### TASK INPUTS
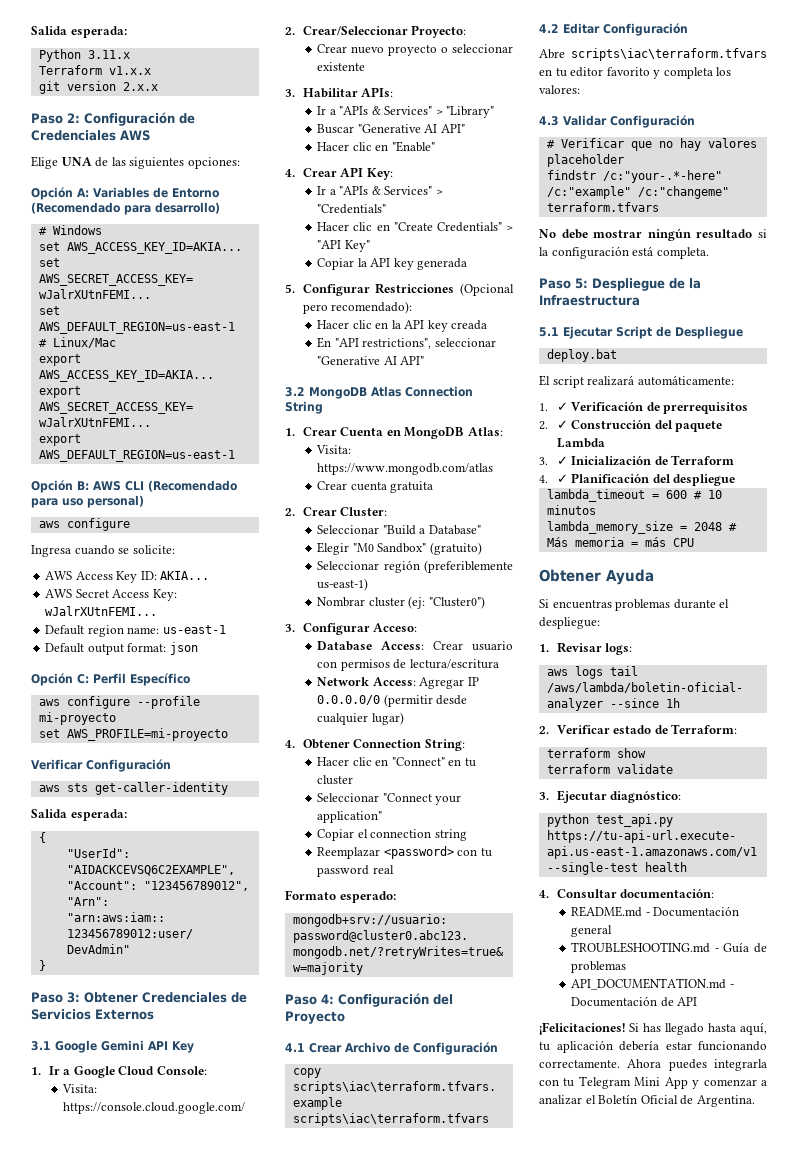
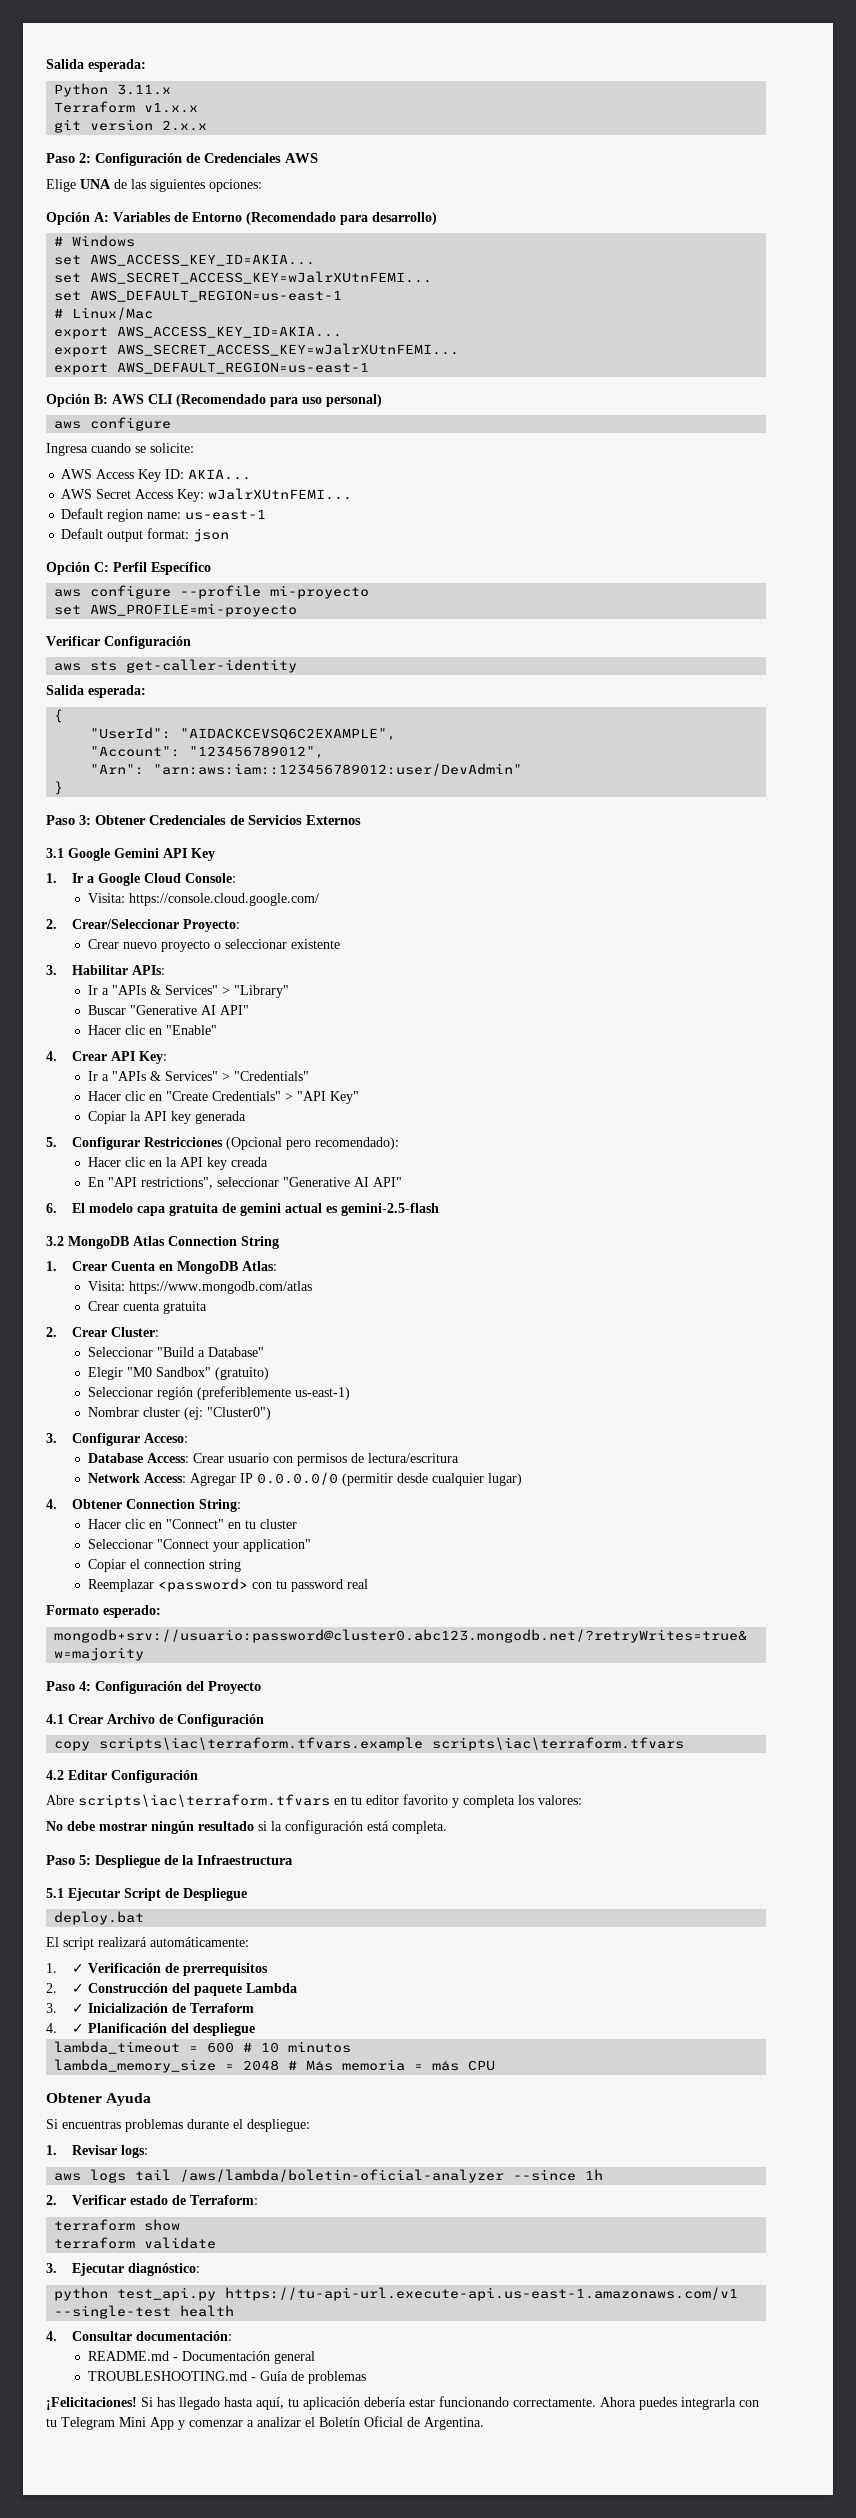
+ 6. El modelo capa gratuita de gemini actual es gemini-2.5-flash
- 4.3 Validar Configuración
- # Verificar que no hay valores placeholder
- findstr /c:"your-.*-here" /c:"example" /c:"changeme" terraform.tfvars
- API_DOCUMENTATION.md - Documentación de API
---
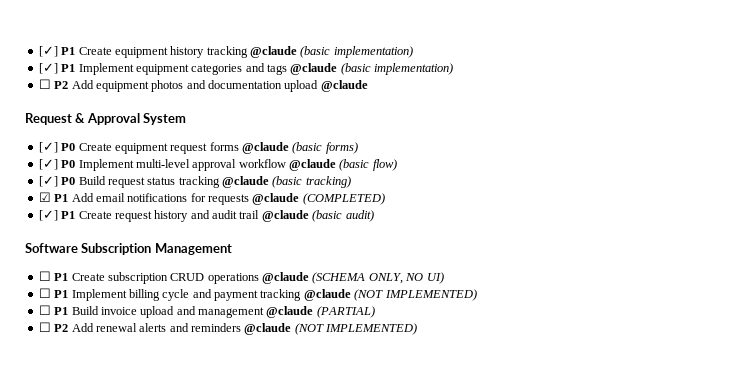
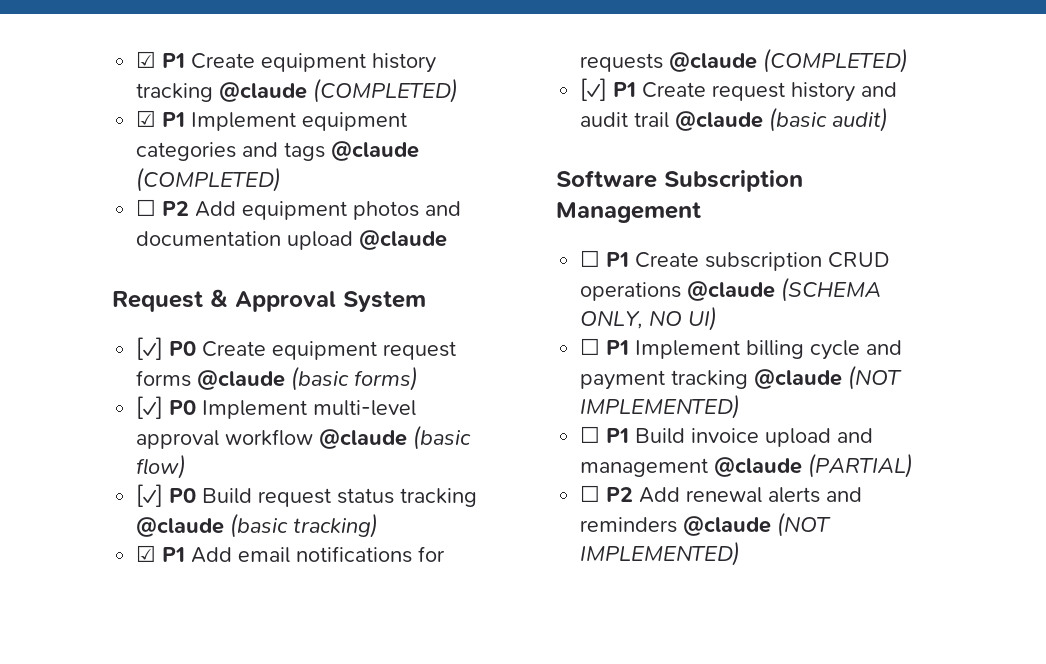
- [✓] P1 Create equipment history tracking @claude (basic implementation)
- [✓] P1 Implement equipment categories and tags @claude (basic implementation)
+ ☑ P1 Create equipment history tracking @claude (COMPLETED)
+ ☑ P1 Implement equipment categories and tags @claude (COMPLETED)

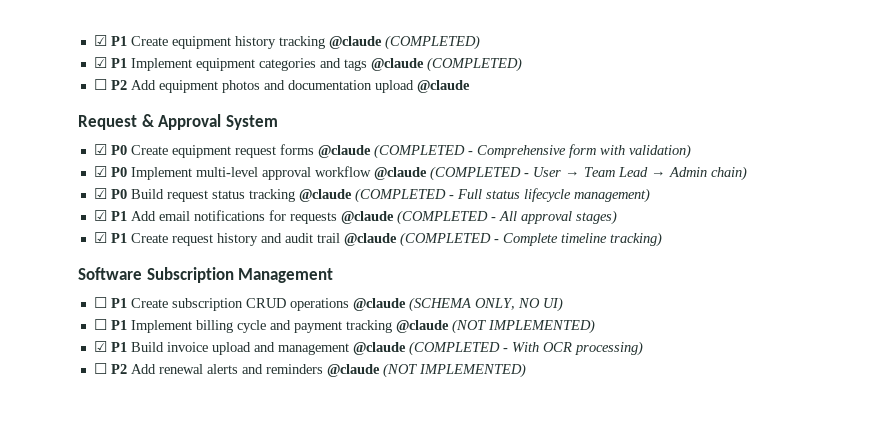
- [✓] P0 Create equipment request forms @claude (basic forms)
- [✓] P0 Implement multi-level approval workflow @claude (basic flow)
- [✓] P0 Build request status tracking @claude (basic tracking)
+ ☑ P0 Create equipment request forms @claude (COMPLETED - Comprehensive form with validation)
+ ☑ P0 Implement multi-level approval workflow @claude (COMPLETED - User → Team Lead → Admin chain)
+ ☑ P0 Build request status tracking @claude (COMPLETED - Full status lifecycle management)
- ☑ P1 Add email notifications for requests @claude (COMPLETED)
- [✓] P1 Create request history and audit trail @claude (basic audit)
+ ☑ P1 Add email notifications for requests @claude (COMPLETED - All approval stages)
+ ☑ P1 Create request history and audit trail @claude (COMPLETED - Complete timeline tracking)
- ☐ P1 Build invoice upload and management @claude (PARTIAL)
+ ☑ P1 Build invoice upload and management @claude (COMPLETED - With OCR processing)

### WORK REQUEST
Copy out every line from the records that has the word "history".

### ANSWER SECTION
- [✓] P1 Create equipment history tracking @claude (basic implementation)
+ ☑ P1 Create equipment history tracking @claude (COMPLETED)
- [✓] P1 Create request history and audit trail @claude (basic audit)
+ ☑ P1 Create request history and audit trail @claude (COMPLETED - Complete timeline tracking)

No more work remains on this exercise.